L’aggettivo ‘illuminante’ è ormai logoro; eppure non ce n’è di più adatti a descrivere questo fare filosofia alla maniera dei presocratici, per baleni, che svela tutte le dinamiche e gli ingredienti dell’“inganno consueto”. Il mondo attuale è un palcoscenico dove corrono “ingratitudine, slealtà, risentimento, rancore”. E invidia: la vera protagonista del dramma, che relega i “decenti” sempre tra i “vinti”.
Il miracolo del pensiero e della scrittura di Gómez Dávila (a parte il fatto di voler trattare di miracoli) è una precisione del sentire così puntuale e potente che immediatamente dilaga nel suo contrario: il celestiale, l’infinito, l’essenziale. Così, il tormento e l’estasi di troppi poeti di sole parole – l’amare – per Gómez Dávila è un’impressione carnale, precisissima quanto è leopardianamente vaga: “amare è sentire la pressione del corpo assente contro il proprio”. Ogni corpo e sangue di innamorato sa che è così (e che se non è così, non è), come ogni cuore e sangue di innamorato della politica sa che “non reclamiamo la libertà per essere liberi, ma per servire degnamente chi dobbiamo servire”. Gómez Dávila è, in fondo, uno specchio.
Non c’è antitesi tra vita e verità, come hanno preteso secoli di pensiero fondato solo sull’“intelligenza dell’intelletto”. Perdere la via della carnalità è per Gómez Dávila un’assurdità in termini estetico-filosofici. “Un gesto, un gesto solo, a volte basta a giustificare l’esistenza del mondo”. Ma pure metafisici, se ci ha rivelato che “per parlare dell’eterno, basta parlare con proprietà delle cose del giorno”. Dovrebbero tenerne conto i letterati non meno dei mistici. La verità è nel reale, lo attraversa, è il miracolo che si schiude nei giorni, in quell’estasi del concreto che è la bellezza, nella “luce di certi occhi”. E perfino la politica non può essere arida precettistica o bizzosa ideologia, quanto un modello da seguire, un uomo esemplare, un “signore vero”. Solo poi, astraendo, la politica diventa “la scienza che definisce le condizioni sociali più propizie alla percezione del valore e alla realizzazione di esso”. E si ricade nella necessità di fecondità, di generare ‘verso l’alto’ – fatti, libri, cose, gesti, uomini, modelli superiori.

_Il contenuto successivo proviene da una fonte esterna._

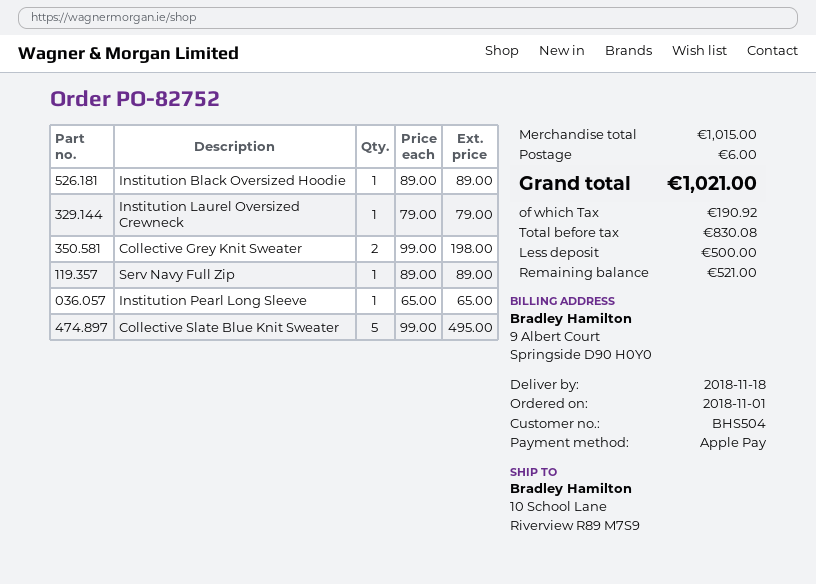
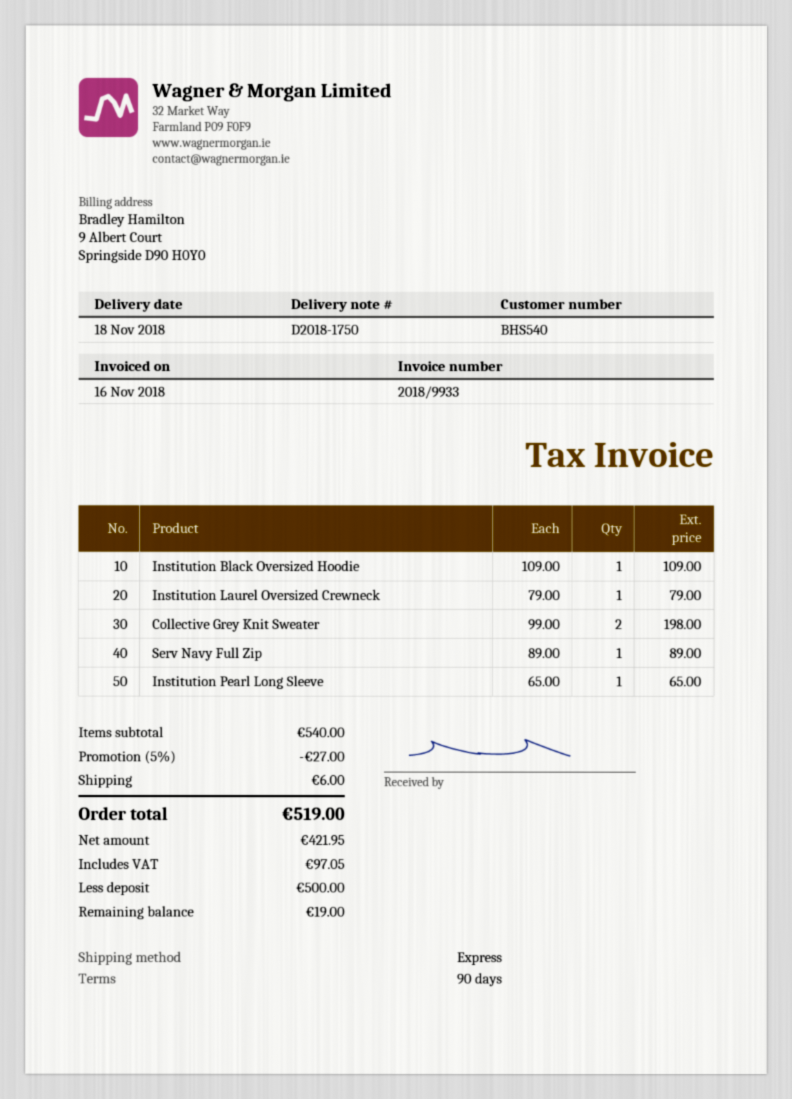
customer number: BHS504 -> BHS540
Institution Black Oversized Hoodie: 1 x 89.00 = 89.00 -> 1 x 109.00 = 109.00
Collective Slate Blue Knit Sweater: 5 x 99.00 = 495.00 -> none
subtotal: 1015.00 -> 540.00
discount: none -> 5% = 27.00
net: 830.08 -> 421.95
tax: 190.92 -> 97.05
total: 1021.00 -> 519.00
balance: 521.00 -> 19.00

Il moderno insorge, con voce stridula: ma che cos’è, che cos’è questo valore? Pacato, sereno, risponde Gómez Dávila: “la verità non si può dimostrare: si può solo mostrare”. Il moderno, allora, sovreccitato, si picca, insiste, pretende la prova. Di nuovo la stoccata: “di ciò che davvero importa non ci sono prove, ma testimoni”.
Il cardine etico che Gómez Dávila riscopre è la lealtà, “la musica più nobile della terra”. La musica più rara di questa terra. La verità di ogni pensiero vivo.